Skipping each picture, output the entries exactly as they stand below.

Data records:
"""

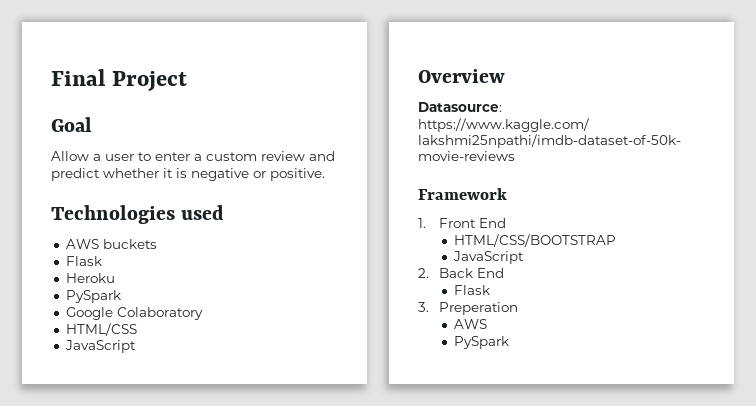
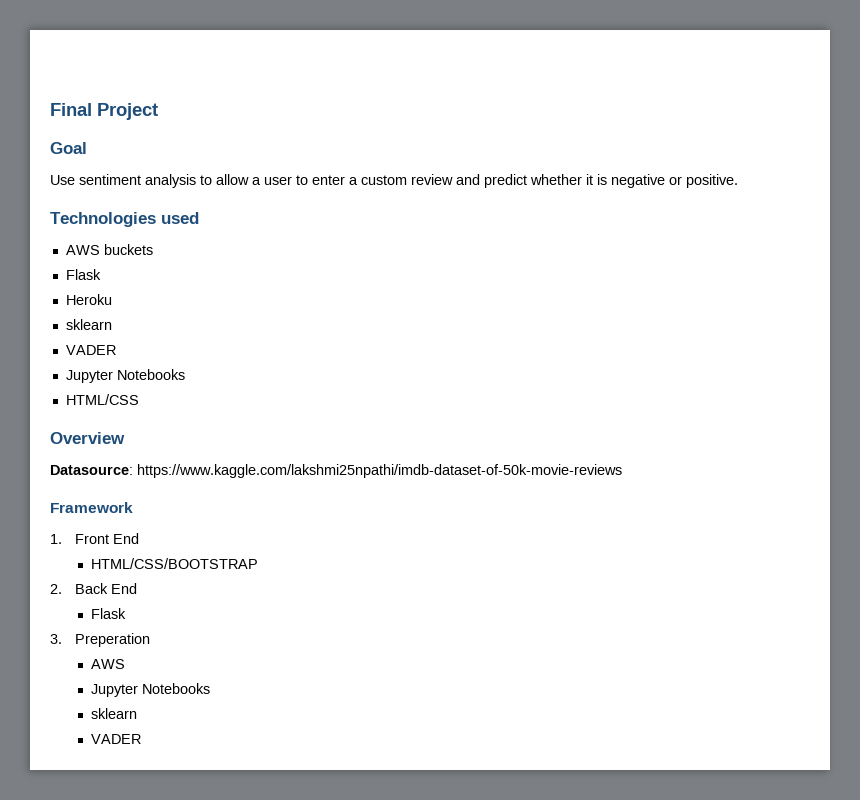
[51,151,89,161] Allow -> [50,174,249,188] Use sentiment analysis to allow
[65,290,121,303] [65,307,203,320] PySpark // Google Colaboratory -> [65,319,112,330] [65,345,116,355] [65,369,185,383] sklearn // VADER // Jupyter Notebooks
[64,340,136,353] // JavaScript -> (139, 399) none
[453,251,525,264] // JavaScript -> (258, 563) none
[454,336,510,349] PySpark -> [90,683,210,697] [90,708,137,719] [90,734,141,744] Jupyter Notebooks // sklearn // VADER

"""

● WRITTEN ANSWER
[51,151,89,161] Allow -> [50,174,249,188] Use sentiment analysis to allow
[65,290,121,303] [65,307,203,320] PySpark // Google Colaboratory -> [65,319,112,330] [65,345,116,355] [65,369,185,383] sklearn // VADER // Jupyter Notebooks
[64,340,136,353] // JavaScript -> (139, 399) none
[453,251,525,264] // JavaScript -> (258, 563) none
[454,336,510,349] PySpark -> [90,683,210,697] [90,708,137,719] [90,734,141,744] Jupyter Notebooks // sklearn // VADER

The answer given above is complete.